During your sessions observing the children, you may find it useful to refer to some of these questions as a way of focusing on how their reading and writing skills are developing:

Can the children hear and say initial and final sounds in words? Can they hear and say short vowel sounds within words?

Can the children name and sound the letters of the alphabet?

Do the children know that print in English is read from left to right, and from top to bottom?

Do the children enjoy exploring and experimenting with sounds, words and texts?

Do they have a knowledge of the vocabulary of literacy, such as ‘book’, ‘cover’, ‘page’, ‘line’, ‘title’, ‘author’, ‘front’, ‘back’, ‘word’, ‘reading’, ‘writing’, etc.?

Can the children write their own name?

Do they attempt to write for different purposes, such as letters, lists, instructions, stories, etc.?

Do the children use their knowledge of phonics to attempt to read or write simple regular words?

Can they hold and use a pencil appropriately?

Do they write letters using the correct sequence of movements?

Can the children recognise the important elements of words such as shape, length and common spelling patterns?

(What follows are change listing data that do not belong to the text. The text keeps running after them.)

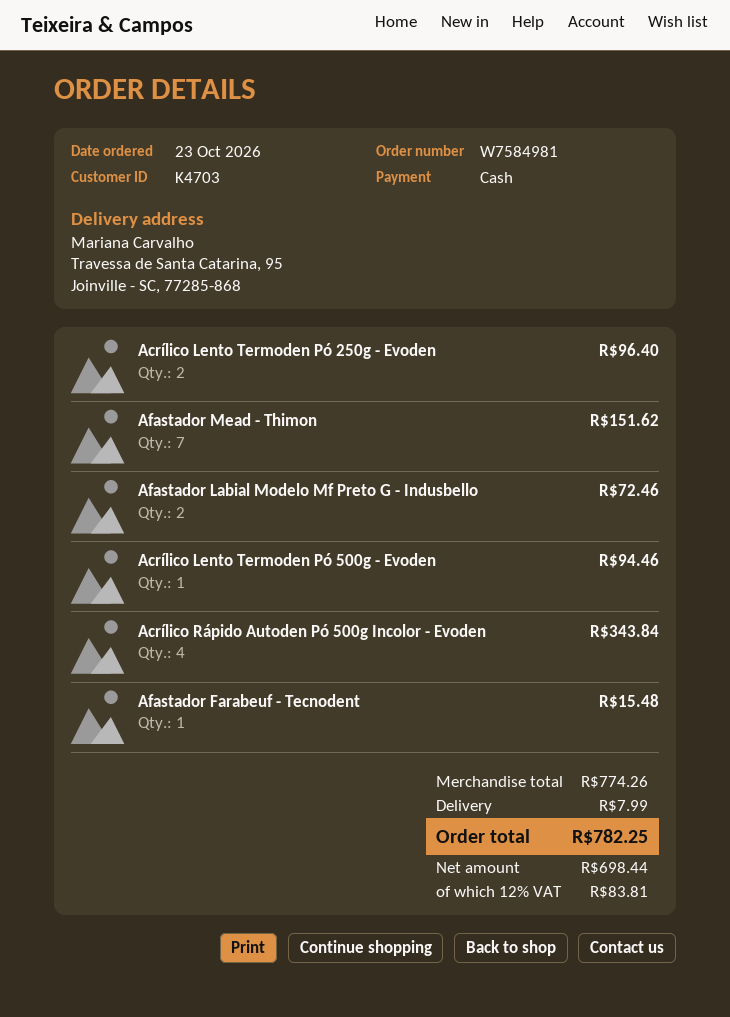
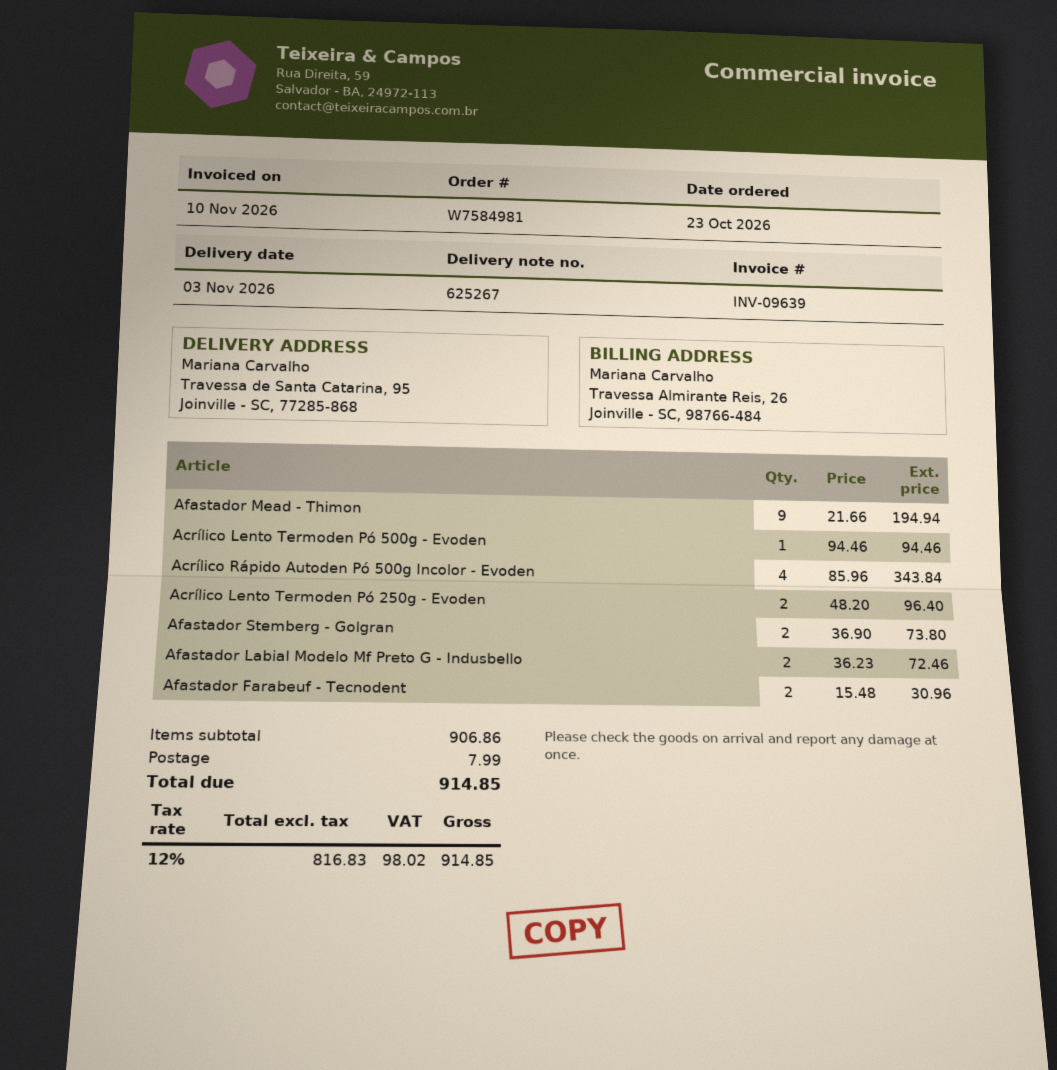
Afastador Mead - Thimon: 7 for 151.62 -> 9 for 194.94
Afastador Farabeuf - Tecnodent: 1 for 15.48 -> 2 for 30.96
Afastador Stemberg - Golgran: none -> 2 for 73.80
subtotal: 774.26 -> 906.86
net: 698.44 -> 816.83
tax: 12% = 83.81 -> 12% = 98.02
total: 782.25 -> 914.85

Do the children use different cues when reading, e.g. their knowledge of a story, context, illustrations, syntax, etc?

Can they identify significant parts of a text, e.g. captions, characters' names, chants, etc.?

Are the children aware of the structure of a story, i.e. a beginning, a middle and an end? Are they aware of the actions and consequences within a story?

Do the children check text for sense? Do they self-correct when something they read does not make sense?

Can the children identify patterns in stories and poems? Can they extend them?

Can the children match phonemes to graphemes? Can they write them?

Do they understand alphabetical order?

Can the children sight-read familiar words such as captions or high frequency words?